The data:

>>>

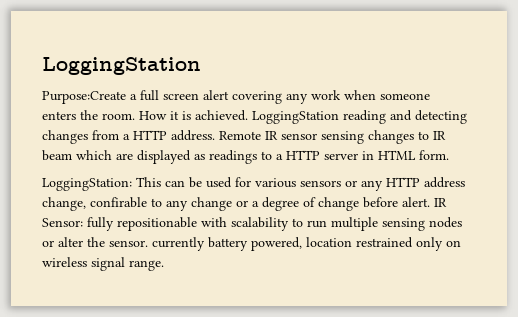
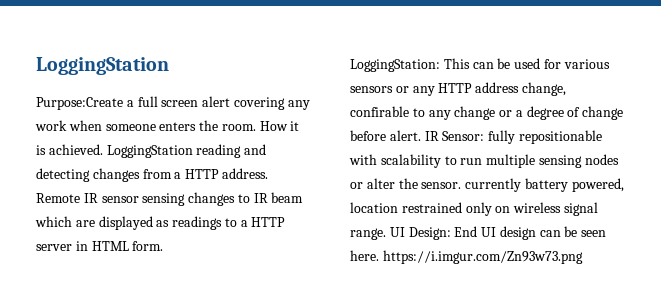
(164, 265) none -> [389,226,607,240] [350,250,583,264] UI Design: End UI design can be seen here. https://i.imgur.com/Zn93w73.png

<<<
>>>

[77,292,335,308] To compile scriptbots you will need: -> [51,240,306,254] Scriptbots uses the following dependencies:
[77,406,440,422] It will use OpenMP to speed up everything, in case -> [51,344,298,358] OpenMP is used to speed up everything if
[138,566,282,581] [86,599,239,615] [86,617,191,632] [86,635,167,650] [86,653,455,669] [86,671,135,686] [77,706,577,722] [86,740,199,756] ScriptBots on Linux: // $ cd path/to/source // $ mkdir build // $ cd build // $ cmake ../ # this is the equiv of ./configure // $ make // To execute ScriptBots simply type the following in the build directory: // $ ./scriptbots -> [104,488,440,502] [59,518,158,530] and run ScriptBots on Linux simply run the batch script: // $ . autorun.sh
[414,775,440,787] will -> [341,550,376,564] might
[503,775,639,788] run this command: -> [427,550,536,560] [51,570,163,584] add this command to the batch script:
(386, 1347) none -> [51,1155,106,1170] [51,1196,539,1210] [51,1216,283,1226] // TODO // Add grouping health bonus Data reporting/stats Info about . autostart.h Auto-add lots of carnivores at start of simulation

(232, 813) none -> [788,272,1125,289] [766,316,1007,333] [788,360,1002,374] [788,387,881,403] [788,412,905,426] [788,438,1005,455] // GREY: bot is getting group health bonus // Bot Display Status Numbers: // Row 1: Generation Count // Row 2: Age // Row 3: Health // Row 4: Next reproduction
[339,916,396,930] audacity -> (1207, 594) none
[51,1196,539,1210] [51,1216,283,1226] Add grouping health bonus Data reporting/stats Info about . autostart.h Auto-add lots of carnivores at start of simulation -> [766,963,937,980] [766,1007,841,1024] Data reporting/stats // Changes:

<<<
>>>

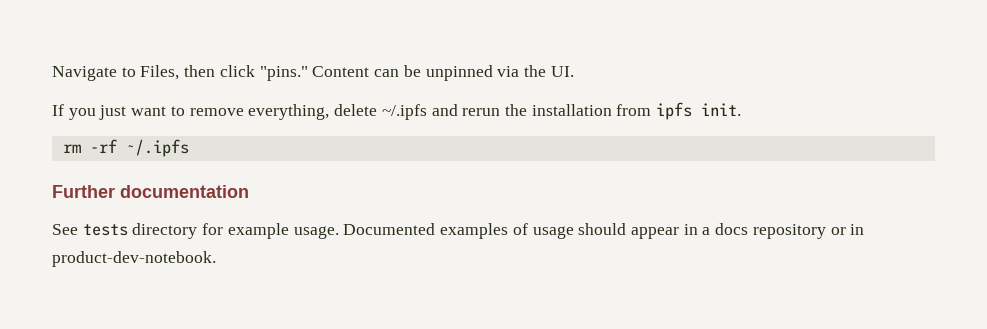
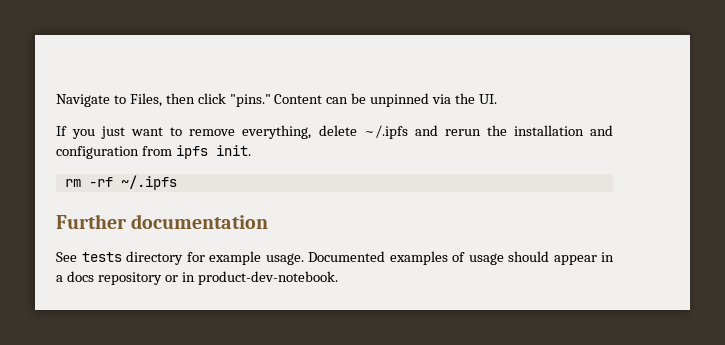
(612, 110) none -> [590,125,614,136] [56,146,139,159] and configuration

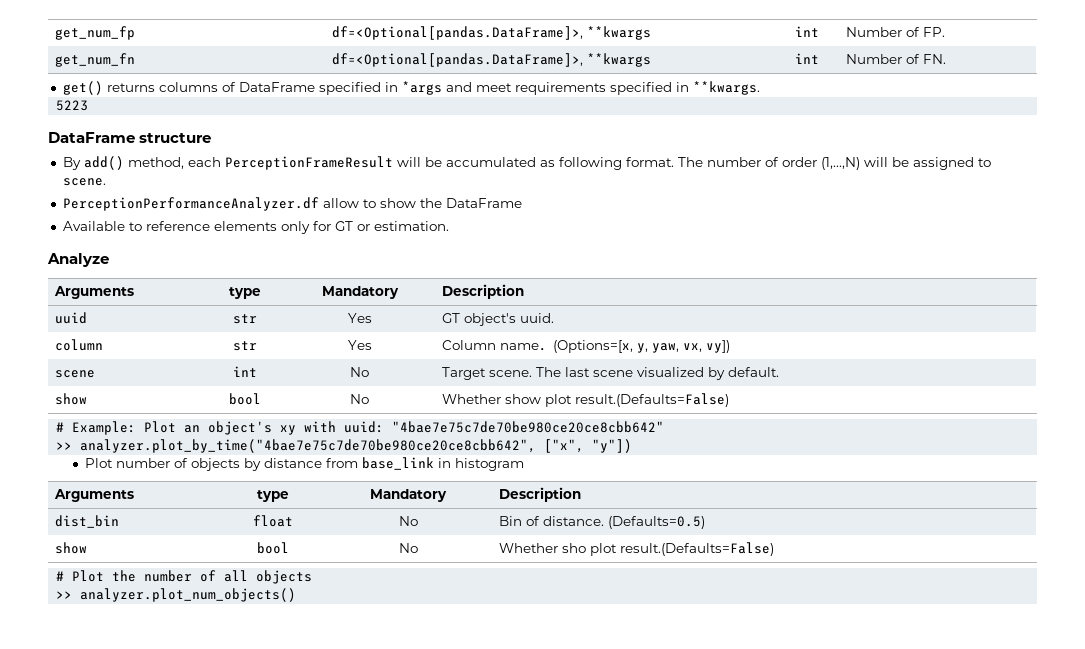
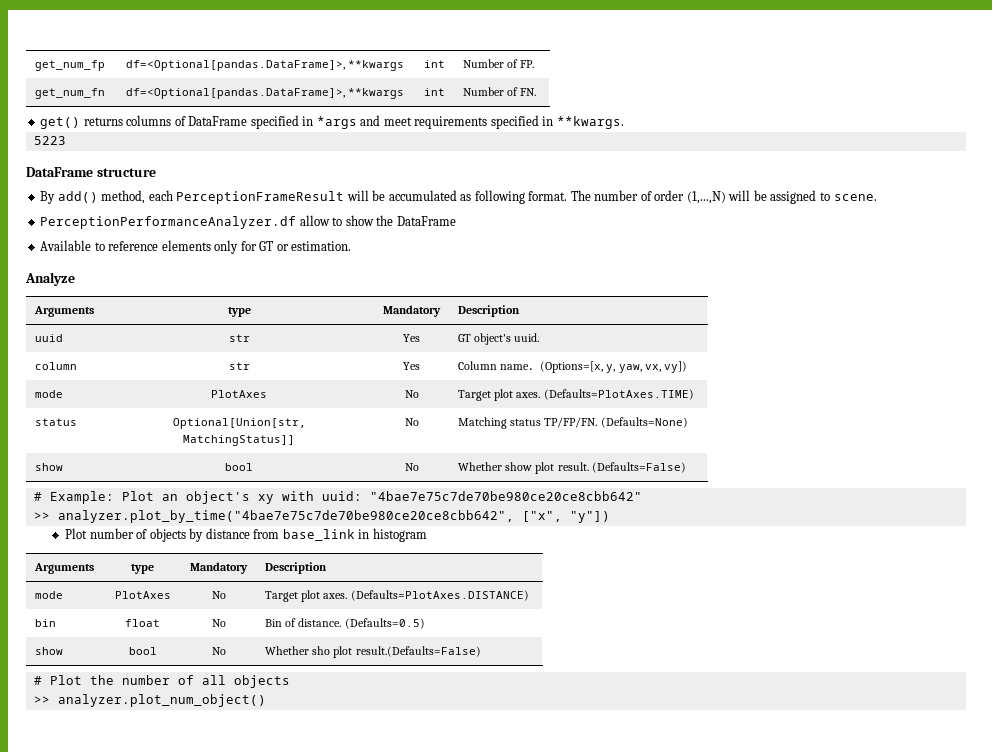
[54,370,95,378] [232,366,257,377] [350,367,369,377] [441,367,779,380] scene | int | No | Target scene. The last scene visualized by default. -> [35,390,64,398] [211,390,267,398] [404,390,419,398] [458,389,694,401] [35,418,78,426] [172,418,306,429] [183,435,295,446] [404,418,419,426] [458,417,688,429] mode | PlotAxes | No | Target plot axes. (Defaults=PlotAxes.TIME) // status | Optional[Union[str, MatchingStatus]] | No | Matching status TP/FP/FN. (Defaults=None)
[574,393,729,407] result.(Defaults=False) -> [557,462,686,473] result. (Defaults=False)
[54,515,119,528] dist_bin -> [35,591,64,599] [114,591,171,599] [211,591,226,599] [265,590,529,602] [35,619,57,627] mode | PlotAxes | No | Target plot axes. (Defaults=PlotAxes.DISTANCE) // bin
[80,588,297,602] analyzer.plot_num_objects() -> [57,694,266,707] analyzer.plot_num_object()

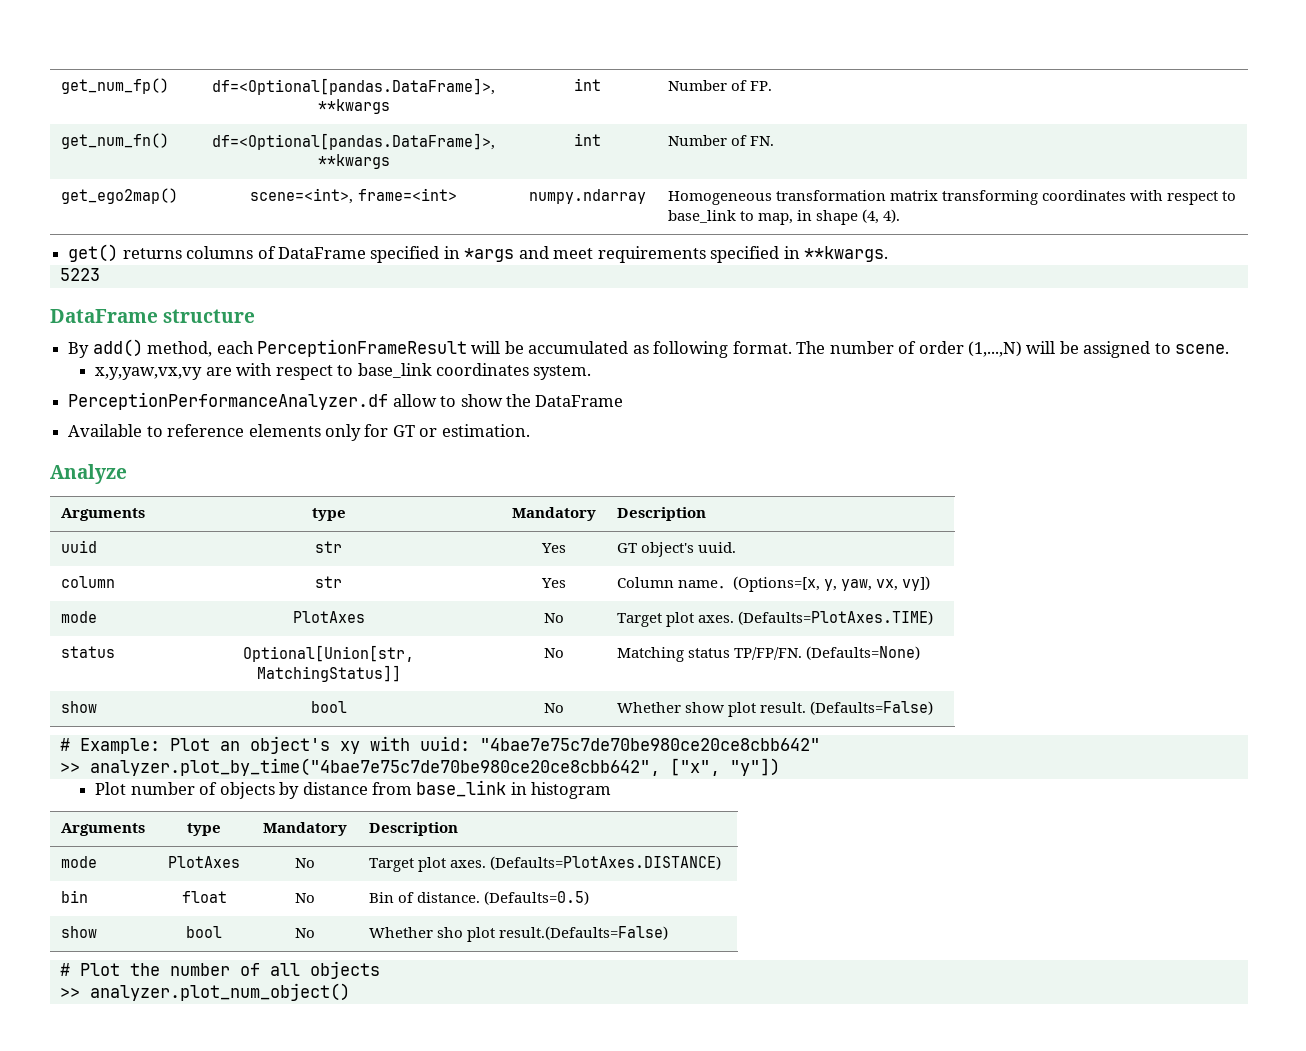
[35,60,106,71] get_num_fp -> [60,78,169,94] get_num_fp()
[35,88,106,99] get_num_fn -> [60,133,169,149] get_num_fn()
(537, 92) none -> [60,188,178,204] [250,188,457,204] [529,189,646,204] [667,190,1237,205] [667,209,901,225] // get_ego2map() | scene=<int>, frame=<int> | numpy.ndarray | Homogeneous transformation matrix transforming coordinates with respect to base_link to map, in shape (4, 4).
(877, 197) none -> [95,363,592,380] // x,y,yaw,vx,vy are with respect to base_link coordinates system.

<<<

Activity:
Your answer must consist solely of the lines above between the line holding "[414,775,440,787] will ->" and the line holding "(386, 1347) none", inclusive, copied exactly.

Task answer:
[414,775,440,787] will -> [341,550,376,564] might
[503,775,639,788] run this command: -> [427,550,536,560] [51,570,163,584] add this command to the batch script:
(386, 1347) none -> [51,1155,106,1170] [51,1196,539,1210] [51,1216,283,1226] // TODO // Add grouping health bonus Data reporting/stats Info about . autostart.h Auto-add lots of carnivores at start of simulation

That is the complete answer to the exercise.